■ REQUIRED ACTION:
Would you output, exactly as written, the line with "[140,447,232,459] Angular 2+-style" and all lines after it to the end of the data below, and no others?

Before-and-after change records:
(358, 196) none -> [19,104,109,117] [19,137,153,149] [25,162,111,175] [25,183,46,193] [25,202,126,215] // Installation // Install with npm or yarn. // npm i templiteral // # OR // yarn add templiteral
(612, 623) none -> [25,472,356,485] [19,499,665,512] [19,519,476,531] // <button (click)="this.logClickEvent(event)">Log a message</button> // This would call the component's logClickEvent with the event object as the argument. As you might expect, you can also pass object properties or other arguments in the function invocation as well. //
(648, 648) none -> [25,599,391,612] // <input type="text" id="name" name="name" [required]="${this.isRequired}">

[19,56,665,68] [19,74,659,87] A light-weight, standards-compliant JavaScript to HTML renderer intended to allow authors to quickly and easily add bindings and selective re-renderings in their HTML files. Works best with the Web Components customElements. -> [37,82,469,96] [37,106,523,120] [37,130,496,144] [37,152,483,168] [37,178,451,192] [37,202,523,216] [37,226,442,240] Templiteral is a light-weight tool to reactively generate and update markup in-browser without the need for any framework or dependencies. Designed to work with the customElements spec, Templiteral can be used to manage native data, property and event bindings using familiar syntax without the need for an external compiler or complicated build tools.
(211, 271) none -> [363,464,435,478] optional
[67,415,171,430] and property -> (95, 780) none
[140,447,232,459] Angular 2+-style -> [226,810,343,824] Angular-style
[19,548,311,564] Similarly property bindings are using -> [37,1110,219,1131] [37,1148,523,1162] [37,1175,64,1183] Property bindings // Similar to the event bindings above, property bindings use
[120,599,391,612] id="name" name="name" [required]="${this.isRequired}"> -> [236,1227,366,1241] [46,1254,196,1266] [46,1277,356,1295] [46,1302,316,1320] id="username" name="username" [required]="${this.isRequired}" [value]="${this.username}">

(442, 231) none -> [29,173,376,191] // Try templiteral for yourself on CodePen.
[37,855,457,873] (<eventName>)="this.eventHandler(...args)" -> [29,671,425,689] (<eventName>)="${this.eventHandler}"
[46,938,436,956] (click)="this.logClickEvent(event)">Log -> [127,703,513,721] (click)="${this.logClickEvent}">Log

■ ANSWER SPACE:
[140,447,232,459] Angular 2+-style -> [226,810,343,824] Angular-style
[19,548,311,564] Similarly property bindings are using -> [37,1110,219,1131] [37,1148,523,1162] [37,1175,64,1183] Property bindings // Similar to the event bindings above, property bindings use
[120,599,391,612] id="name" name="name" [required]="${this.isRequired}"> -> [236,1227,366,1241] [46,1254,196,1266] [46,1277,356,1295] [46,1302,316,1320] id="username" name="username" [required]="${this.isRequired}" [value]="${this.username}">

(442, 231) none -> [29,173,376,191] // Try templiteral for yourself on CodePen.
[37,855,457,873] (<eventName>)="this.eventHandler(...args)" -> [29,671,425,689] (<eventName>)="${this.eventHandler}"
[46,938,436,956] (click)="this.logClickEvent(event)">Log -> [127,703,513,721] (click)="${this.logClickEvent}">Log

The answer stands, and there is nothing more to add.